Supply chains are disturbed, especially for Southeast Asia countries that depend on exports to the US. Laos, Myanmar and other growing economies are at the center of the crisis, and traditional partners, such as Canada and Mexico, are experiencing intense pressure – despite existing trade agreements such as USMCA.

Uncertainty and investment brake

Commercial turmoil burdens the business climate, leading many businesses to “freeze” investment plans. The growing geo -economic polarization between the US and China – with targeted blows to Beijing allies – creates a climate of insecurity that makes it difficult to make strategic decisions in the private sector.

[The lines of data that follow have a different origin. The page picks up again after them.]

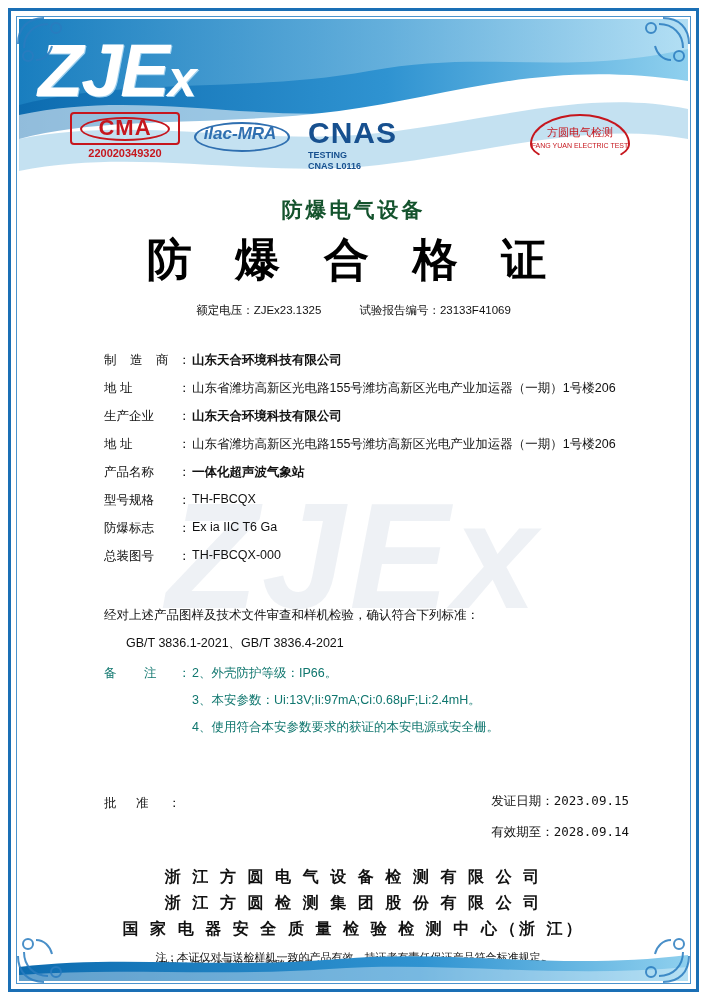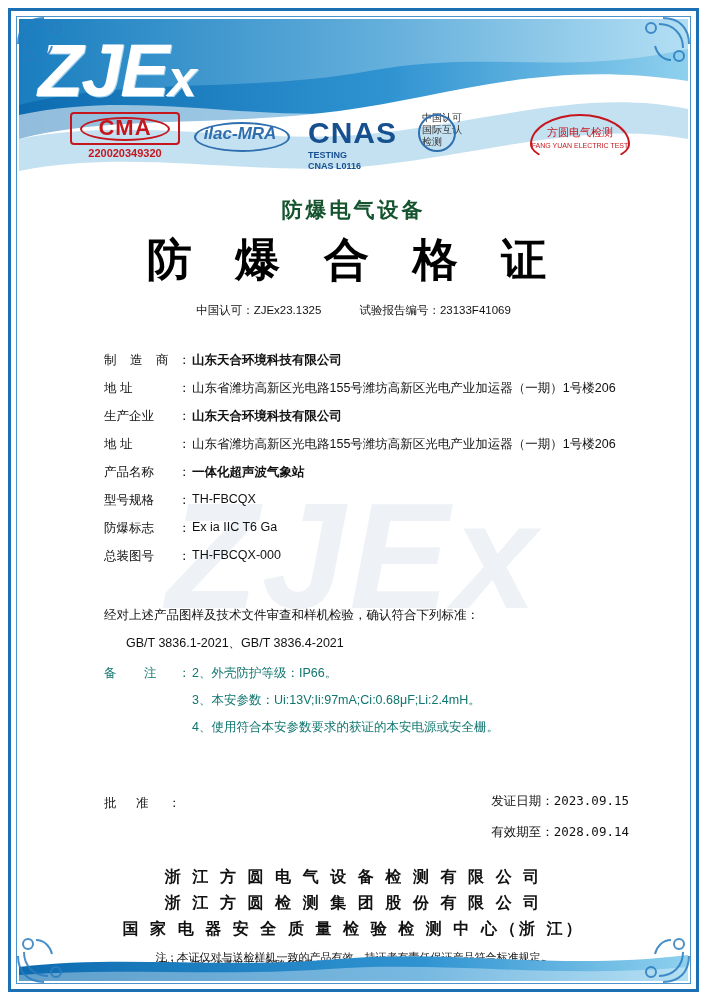--- a/index.html
+++ b/index.html
@@ -236,12 +236,6 @@
       <div class="cnas-sub">CNAS L0116</div>
     </div>
 
-    <div class="logo cchina">
-      <div class="cchina-c"></div>
-      <div class="cchina-t">中国认可</div>
-      <div class="cchina-t">国际互认</div>
-      <div class="cchina-t">检测</div>
-    </div>
 
     <div class="logo fy">
       <div class="fy-arc"></div>

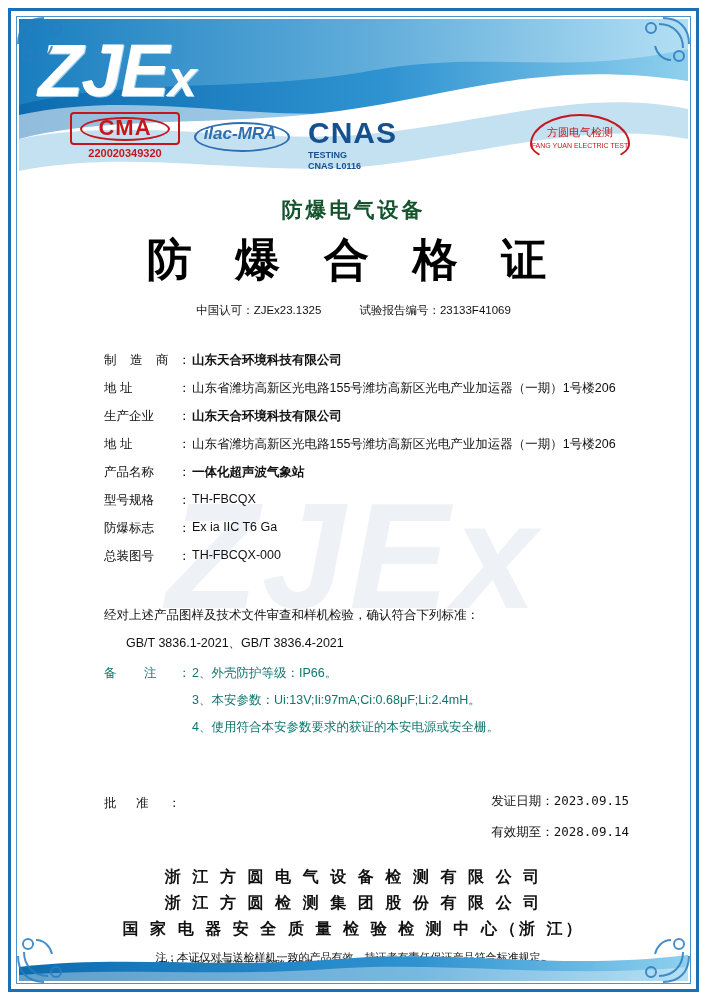--- a/index.html
+++ b/index.html
@@ -250,7 +250,7 @@
   <div class="title-lg">防 爆 合 格 证</div>
 
   <div class="cert-nos">
-    <span>中国认可：</span><span>ZJEx23.1325</span><span class="gap"></span><span>试验报告编号：</span><span>23133F41069</span>
+    <span>额定电压：</span><span>ZJEx23.1325</span><span class="gap"></span><span>试验报告编号：</span><span>23133F41069</span>
   </div>
 
   <div class="fields">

At the same time, governments around the world are called upon to review their budgetary and monetary tools, as the inflationary pressure on duties limits maneuvering margins.

Return to commercial nationalism with uncertain future

The implementation of new US duties is a milestone in the transformation of the world economy. It enhances protectionism, intensifies geo -economic competitions, and brings to the forefront of a model of commercial policy and not on cooperation.

Whether this strategy will boost the US economy or if it will eventually harm world prosperity remains to be seen. At the moment, however, the world is entering a period of increased risks, limited trust and deep insecurity.